Lo scambio di sangue tra regioni
Per la compensazione di sangue in Italia esistono particolari accordi tra le regioni, le quali si scambiano globuli rossi. Il sistema è mirato e preciso, in quanto le regioni che hanno più sangue lo cedono a quelle che ne hanno bisogno. In quest’ottica si distinguono perciò realtà che hanno a disposizione più sangue e altre invece “in deficit”, che sono in condizione di ricevere, dunque, piuttosto che di donare.
La mappa del sangue in Italia
Nel 2018 dal rapporto tra produzione e consumo di globuli rossi (tecnicamente si ragiona in unità di emàzie, ovvero 280 ml di globuli rossi) è emerso che le regioni più virtuose sono state Piemonte e Lombardia, mentre Lazio e Sardegna si sono invece classificate, rispettivamente, penultima e ultima.
La Sardegna, infatti, si vede costretta a ricevere sangue dalle altre regioni, principalmente dalla Valle d’Aosta a cui è legata da una specifica convenzione. Questa esigenza dipende dal fatto che molti pazienti sardi sono affetti da emoglobinopatie, come ad esempio la talassemia, una malattia ereditaria del sangue che comporta anemia (basso numero di globuli rossi). Ciò nonostante, evidenzia il direttore del Cns Liumbruno “stando a dati recenti la Sardegna è al terzo posto per il tasso di donazioni ogni mille abitanti. Pertanto raccoglie moltissimo, ma ha anche bisogno di aiuto”.
La carenza di sangue nel Lazio si deve invece a due fattori fondamentali: il primo riguarda le sue strutture ospedaliere, un vero e proprio punto di riferimento specialmente per il Centro-Sud, che necessitano quindi di ingenti quantità di sangue per far fronte alle varie tipologie di interventi; il secondo affonda le sue ragioni nella carenza organizzativa e del personale di cui soffre la rete trasfusionale pubblica della regione: “Su 1700 medici che servono ne mancano circa 500”, puntualizza Liumbruno.
Il tariffario e i rimborsi
È bene fare subito una precisazione. Quando si parla di tariffario per il sangue non bisogna intendere dei prezzi veri e propri, dal momento che, come rimarca Liumbruno, “il sangue non si vende. Esistono soltanto tariffe ad hoc, fissate dal Ministero della Salute, volte a compensare i costi di produzione e cioè la raccolta e la qualificazione del sangue”.
In sostanza non vi è alcuna forma di pagamento o di lucro, bensì un rimborso che è dello stesso tipo che si ha, ad esempio, quando una persona si fa operare in una regione che non è quella d’origine.
Grazie all’accordo Stato-Regioni dell’ottobre 2015 sono state aggiornate le tariffe di scambio degli emocomponenti e, per la prima volta, sono state inserite anche le tariffe dei medicinali emoderivati prodotti dal plasma.

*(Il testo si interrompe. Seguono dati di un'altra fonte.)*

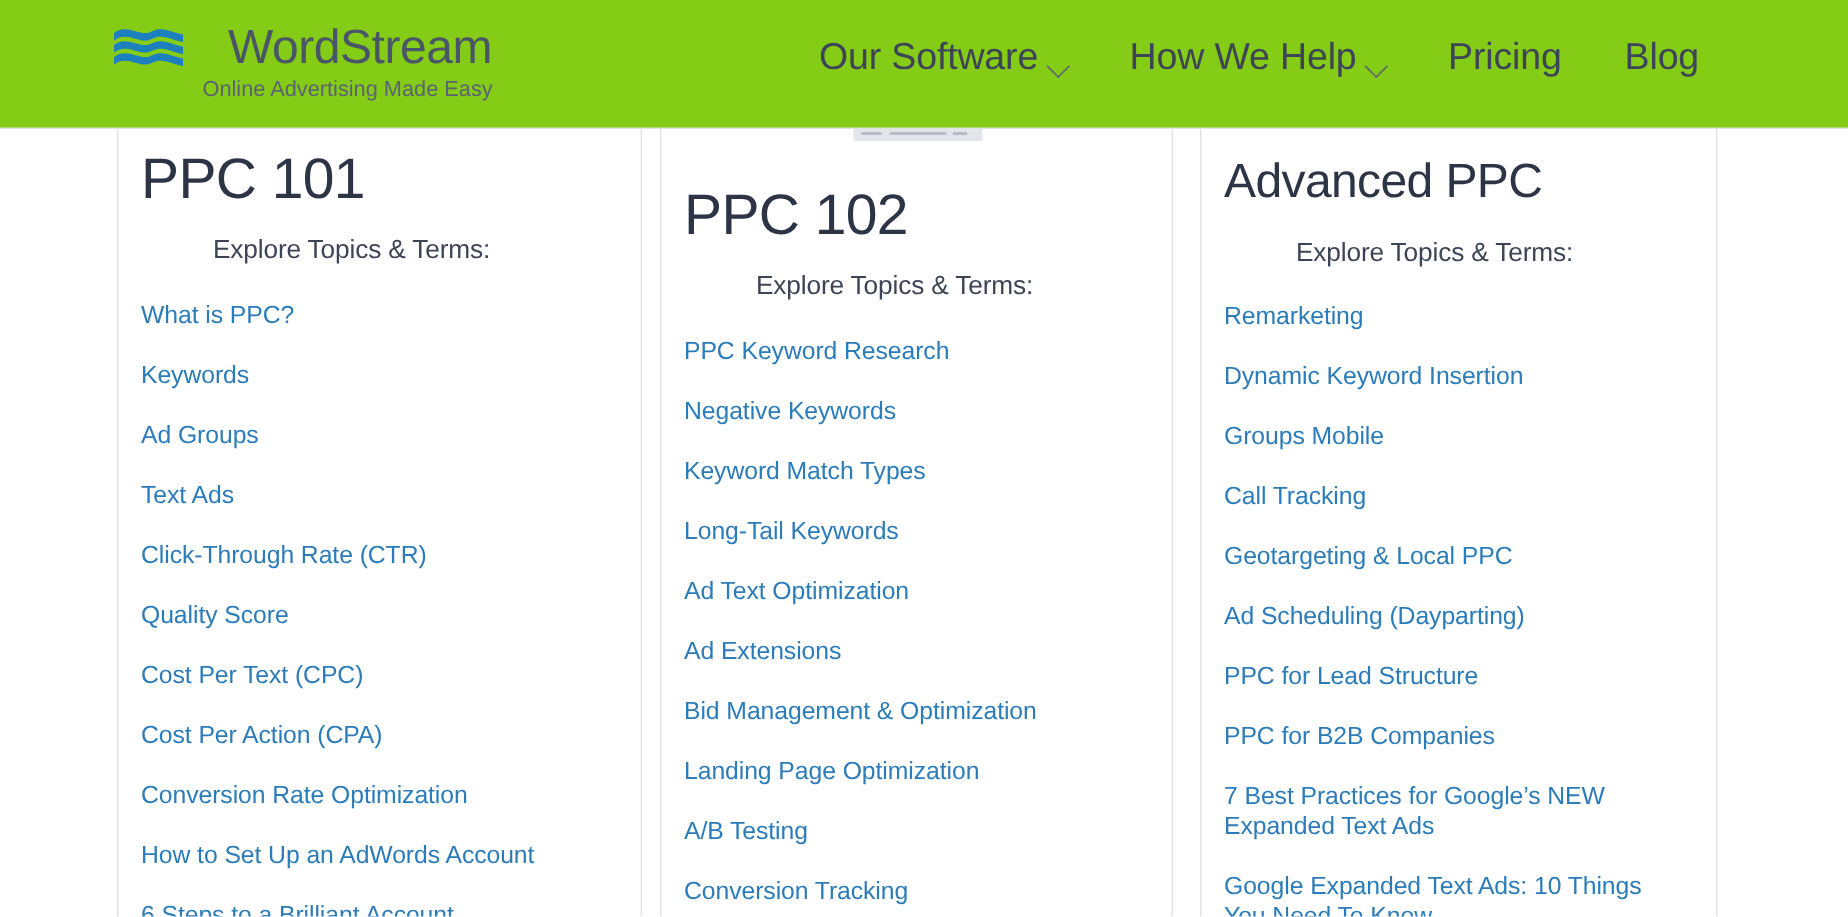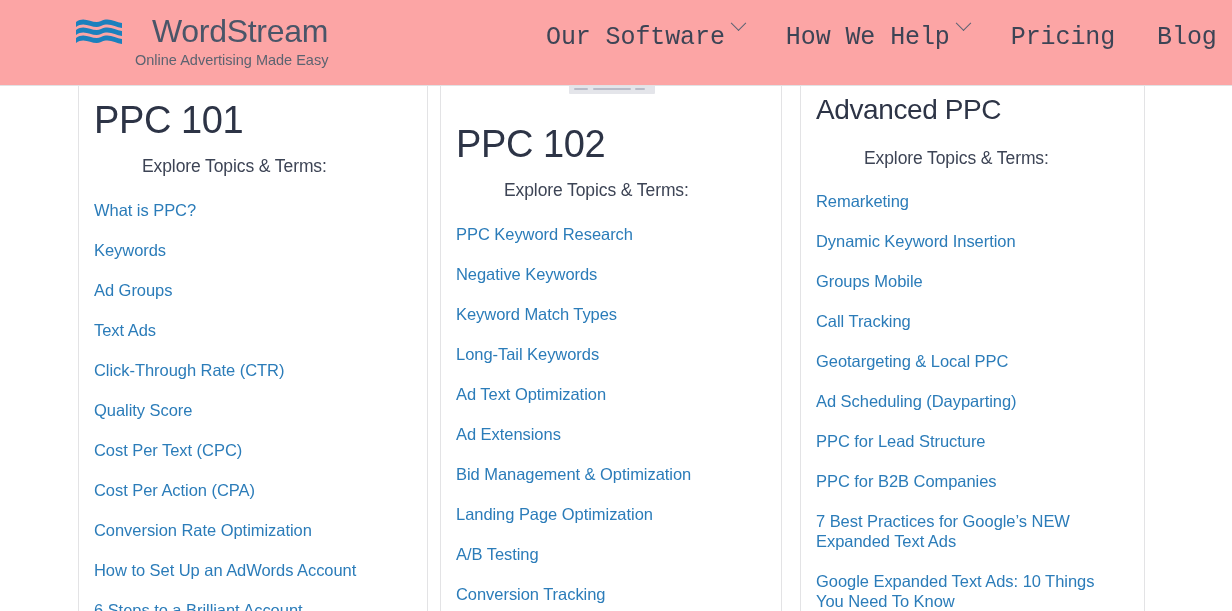"WordStream" .site-header { background: #fca5a5 -> #84cc16 }
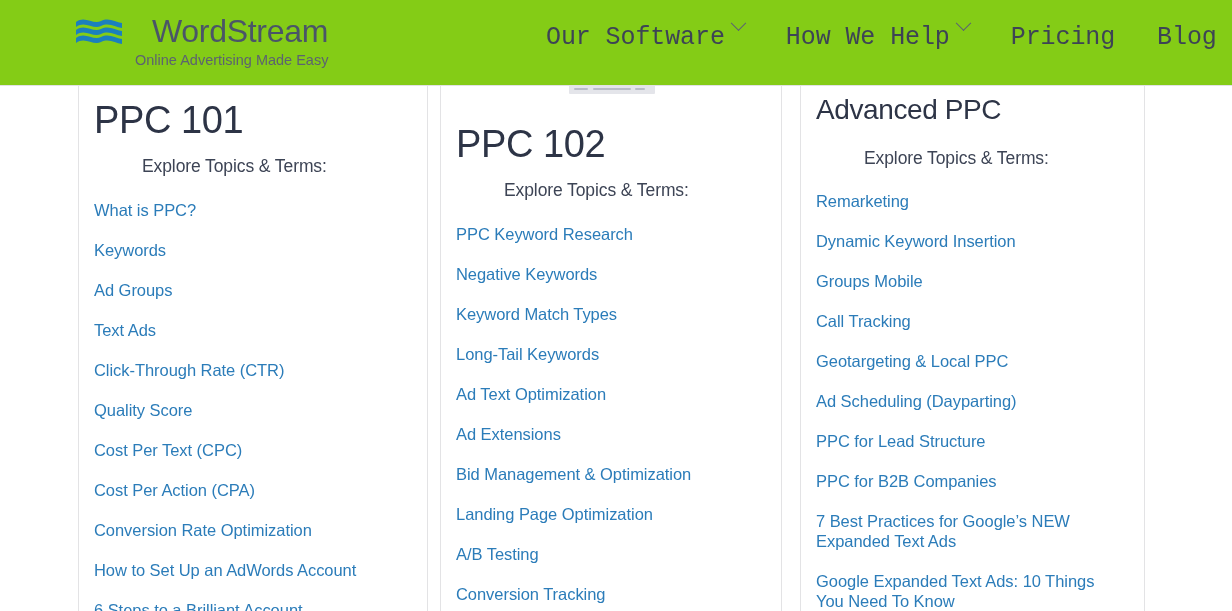"Our Software" .nav-item { align-items: flex-start -> flex-end; font-family: Liberation Mono, monospace -> none }
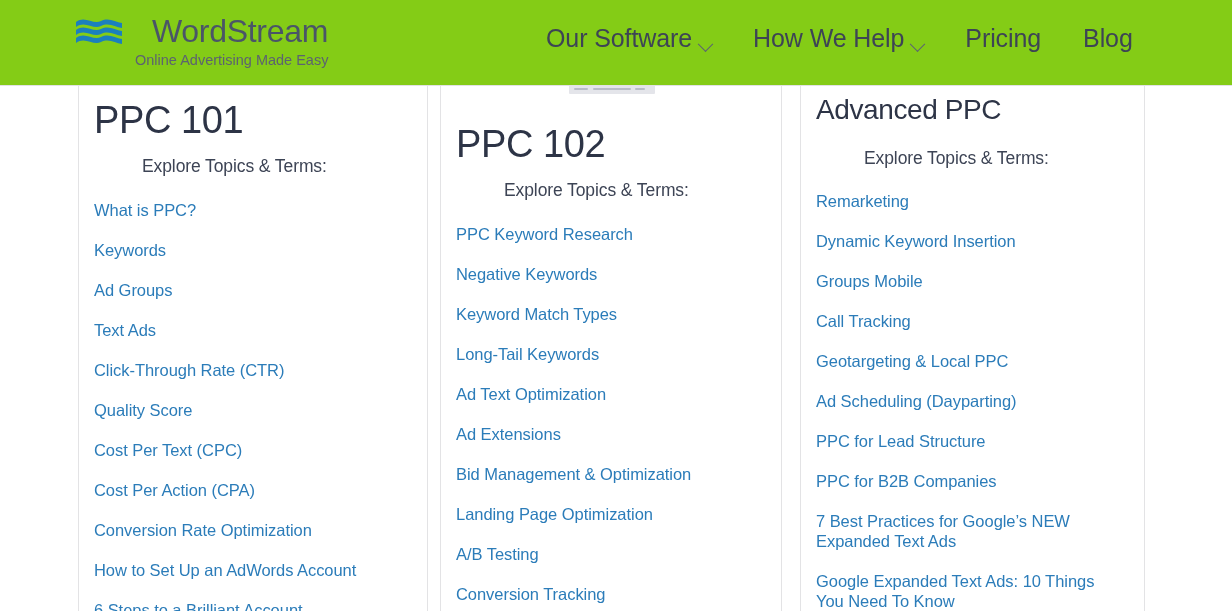"Advanced PPC" #col3 .col-title { font-size: 28px -> 32px; margin-top: 3px -> 13px }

L’accordo tiene conto, tra le altre cose, dei principi fondanti del sistema trasfusionale e dell’autosufficienza nazionale. Per questo motivo vengono stabiliti i medesimi rimborsi in tutta Italia, così da garantire un tariffario unitario per la cessione del sangue e degli emocomponenti, tanto tra le aziende sanitarie (pubbliche e private) all’interno di una determinata regione, quanto tra le regioni stesse.
Dove donare
Le donazioni di sangue possono essere effettuate in diversi posti: dai servizi trasfusionali degli ospedali alle autoemoteche, le unità mobili adibite alla raccolta del sangue, spesso in giro tra licei, università, parrocchie, comunità. Sono molte, poi, le persone che scelgono di svolgere il prelievo negli appositi pulmini nei pressi dei luoghi di lavoro. Stando al Centro Nazionale Sangue, le unità di raccolta in Italia sono 1340, collegate a 326 centri trasfusionali, coordinati da 21 Centri Regionali del Sangue. In totale, dunque, la rete può contare su 1666 punti di prelievo. Le associazioni di volontariato più note nel campo delle donazioni di sangue sono Avis, Croce Rossa, Fidas e Fratres. È possibile vedere qual è il punto più vicino a casa per donare il sangue sul sito del Cns.
Chi può donare
Possono donare sangue i cittadini italiani e stranieri, purché in possesso di un documento d’identità valido. Alcune strutture possono poi richiedere la tessera sanitaria per l’attribuzione del codice fiscale.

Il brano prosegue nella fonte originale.